Listed entries:

Content starts

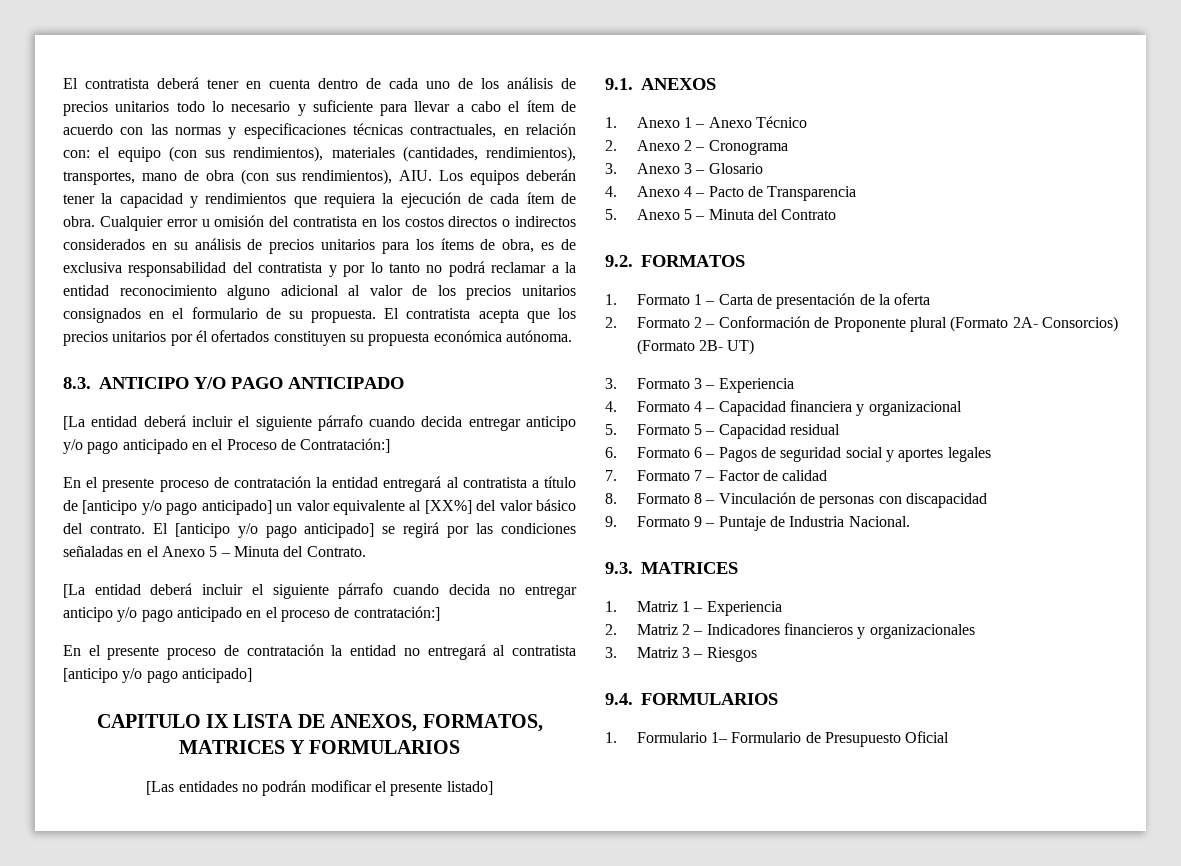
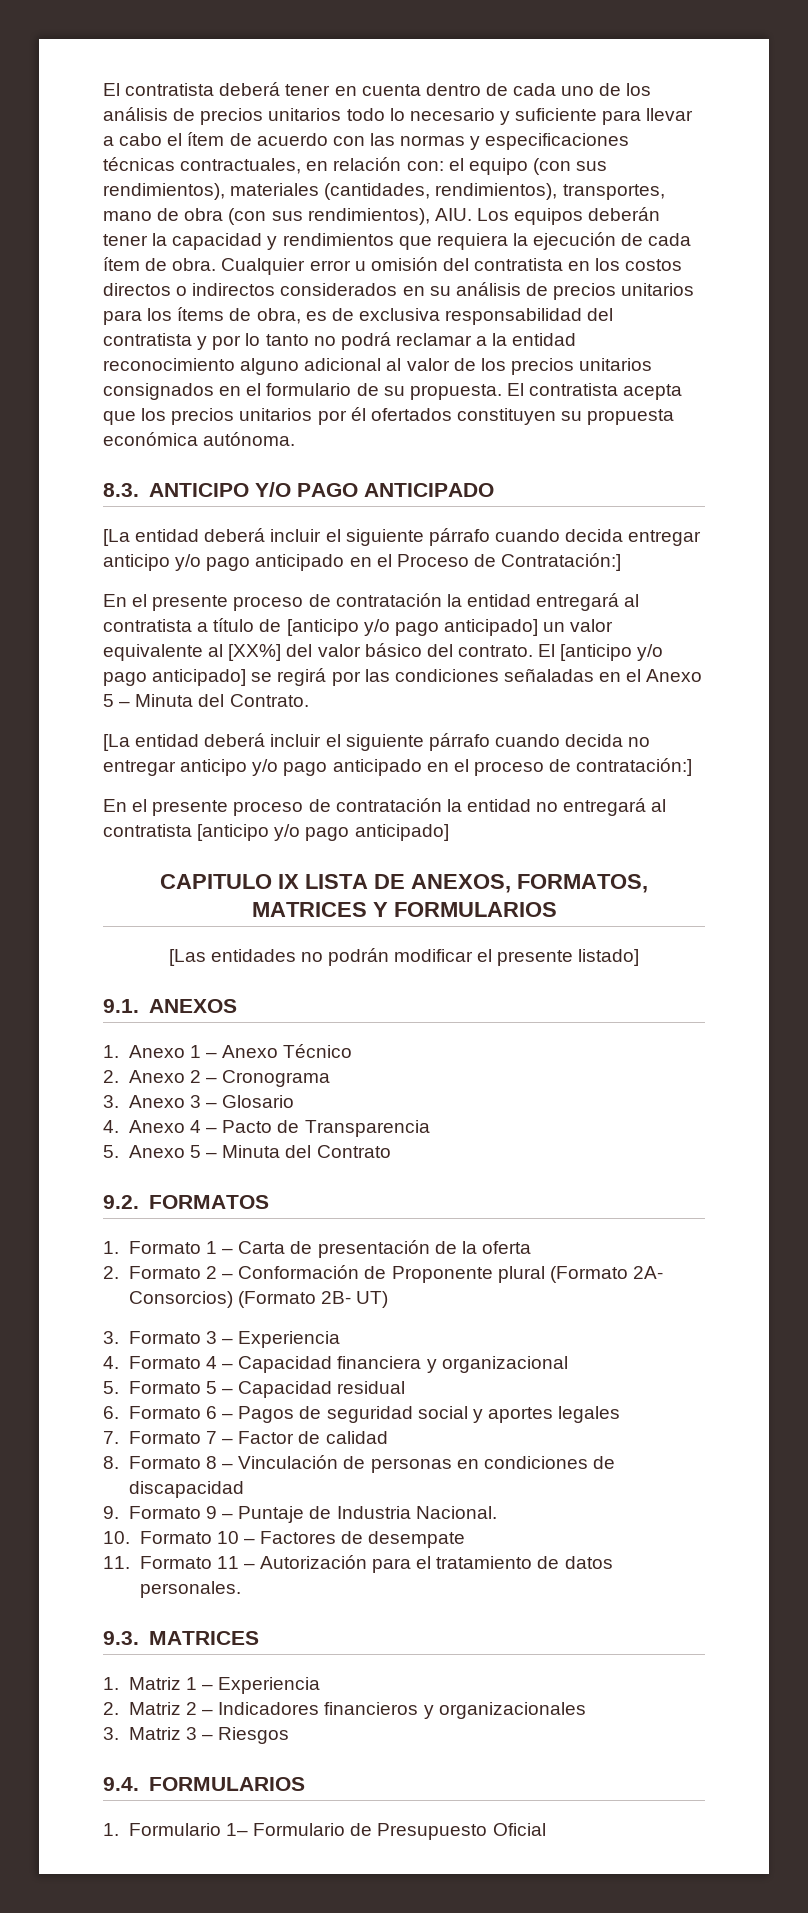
- 8. Formato 8 – Vinculación de personas con discapacidad
+ 8. Formato 8 – Vinculación de personas en condiciones de discapacidad
+ 10. Formato 10 – Factores de desempate
+ 11. Formato 11 – Autorización para el tratamiento de datos personales.

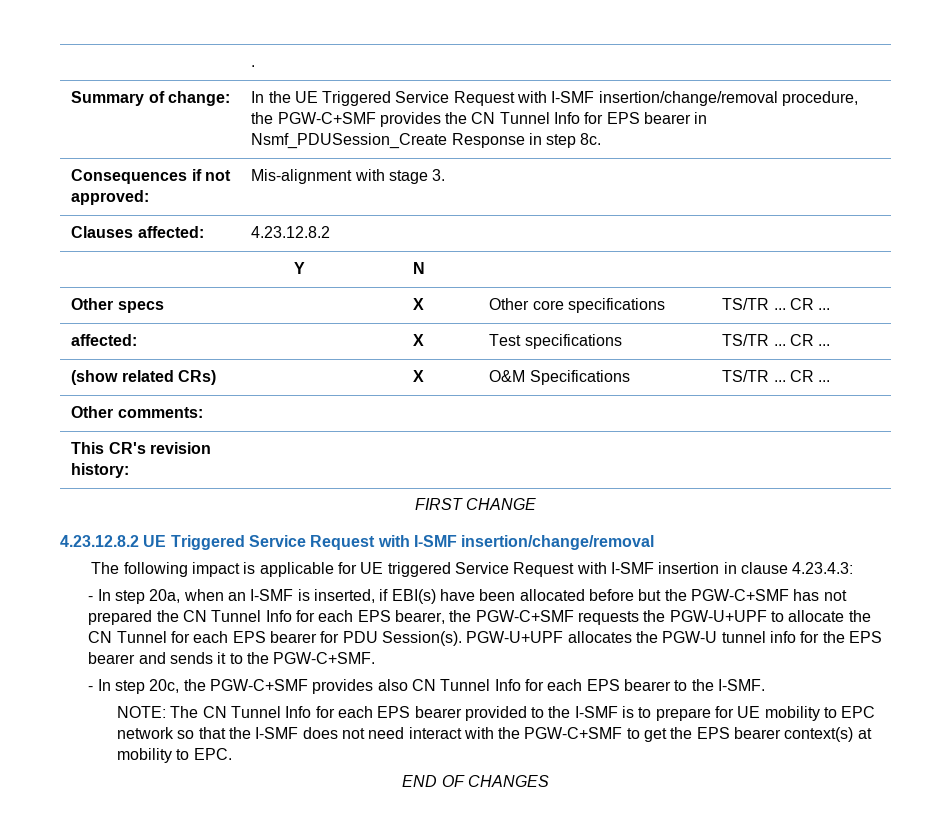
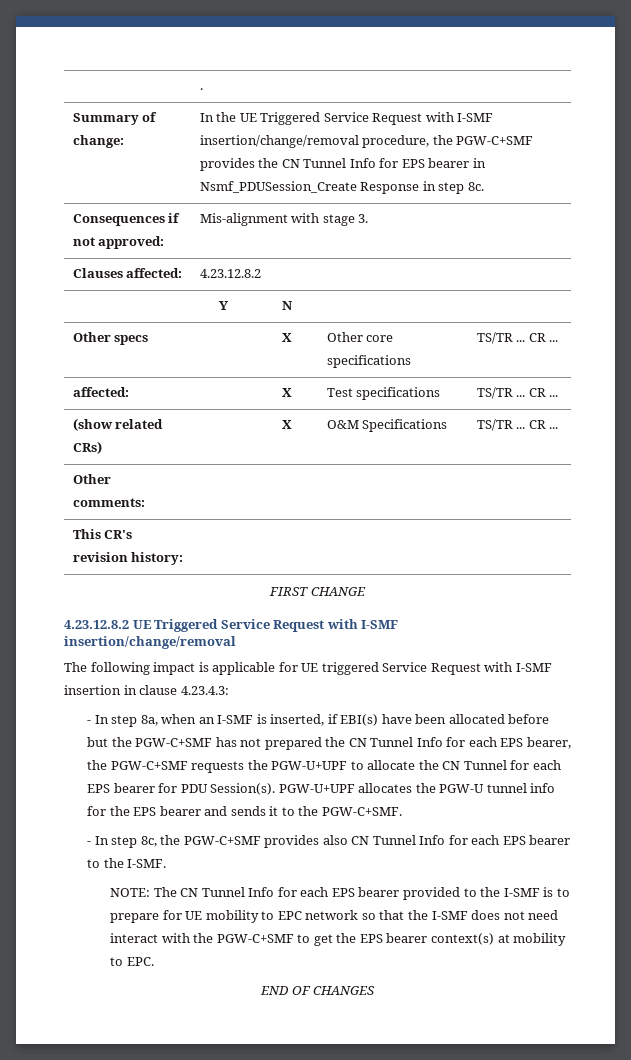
- - In step 20a, when an I-SMF is inserted, if EBI(s) have been allocated before but the PGW-C+SMF has not prepared the CN Tunnel Info for each EPS bearer, the PGW-C+SMF requests the PGW-U+UPF to allocate the CN Tunnel for each EPS bearer for PDU Session(s).
+ - In step 8a, when an I-SMF is inserted, if EBI(s) have been allocated before but the PGW-C+SMF has not prepared the CN Tunnel Info for each EPS bearer, the PGW-C+SMF requests the PGW-U+UPF to allocate the CN Tunnel for each EPS bearer for PDU Session(s).
- - In step 20c, the PGW-C+SMF provides also CN Tunnel Info for each EPS bearer to the I-SMF.
+ - In step 8c, the PGW-C+SMF provides also CN Tunnel Info for each EPS bearer to the I-SMF.

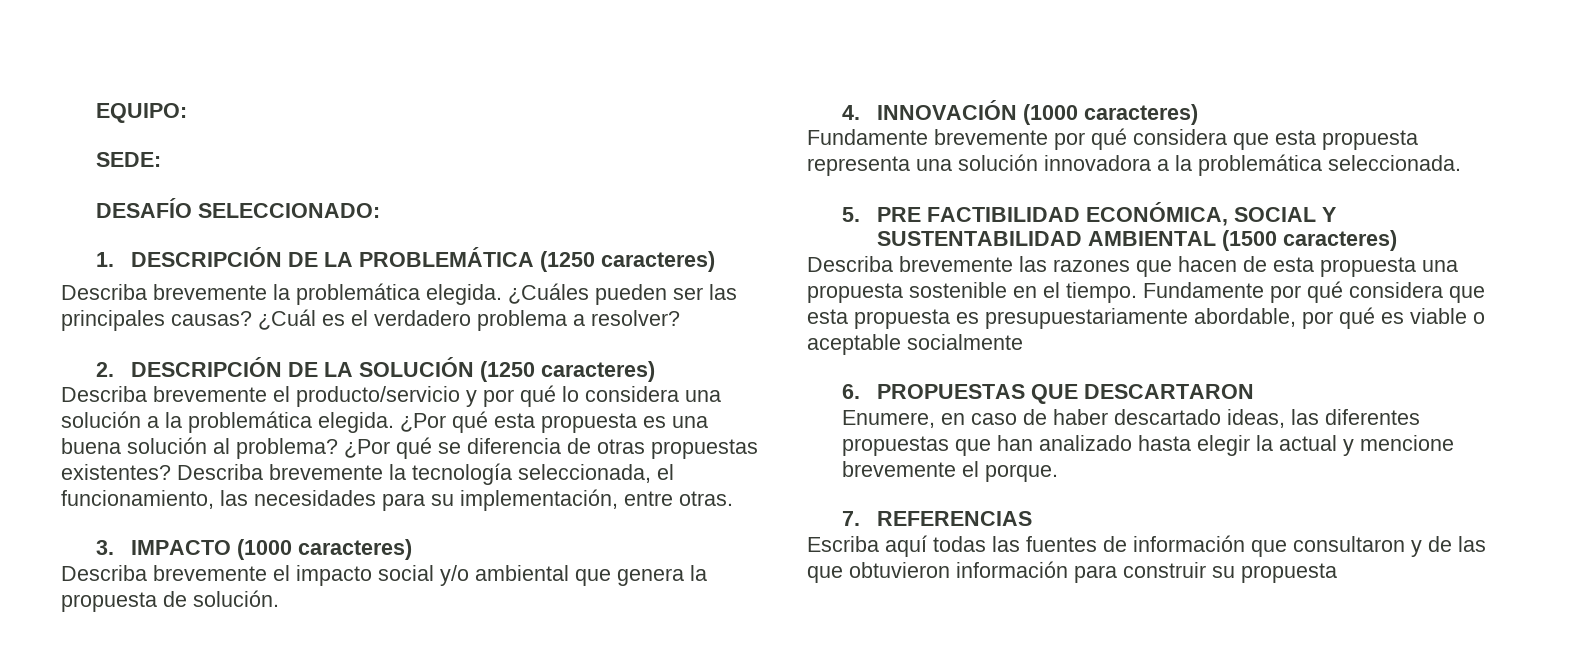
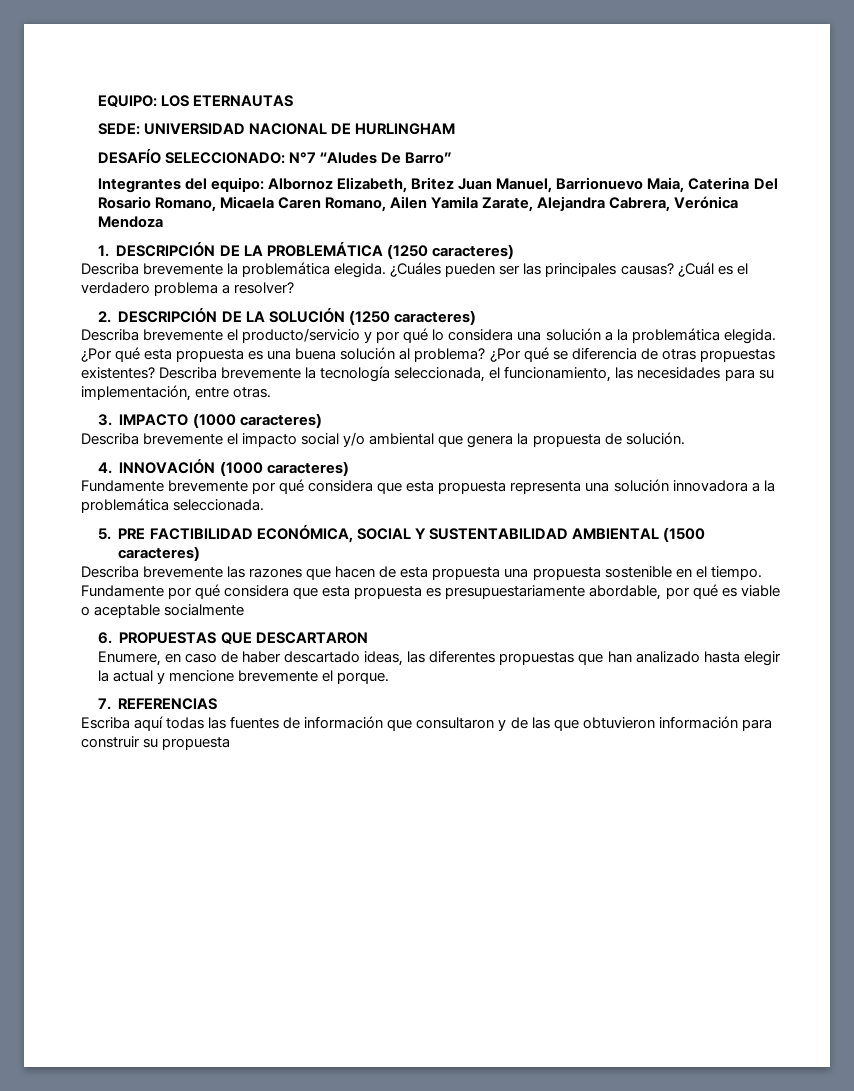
- EQUIPO:
+ EQUIPO: LOS ETERNAUTAS
- SEDE:
- DESAFÍO SELECCIONADO:
+ SEDE: UNIVERSIDAD NACIONAL DE HURLINGHAM
+ DESAFÍO SELECCIONADO: N°7 “Aludes De Barro”
+ Integrantes del equipo: Albornoz Elizabeth, Britez Juan Manuel, Barrionuevo Maia, Caterina Del Rosario Romano, Micaela Caren Romano, Ailen Yamila Zarate, Alejandra Cabrera, Verónica Mendoza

Content ends

Problem details: Give again, word for word, every line of the listing above from the one with "condiciones de discapacidad" to the one with "de datos personales.", both inclusive, and nothing beyond them.

Task output:
+ 8. Formato 8 – Vinculación de personas en condiciones de discapacidad
+ 10. Formato 10 – Factores de desempate
+ 11. Formato 11 – Autorización para el tratamiento de datos personales.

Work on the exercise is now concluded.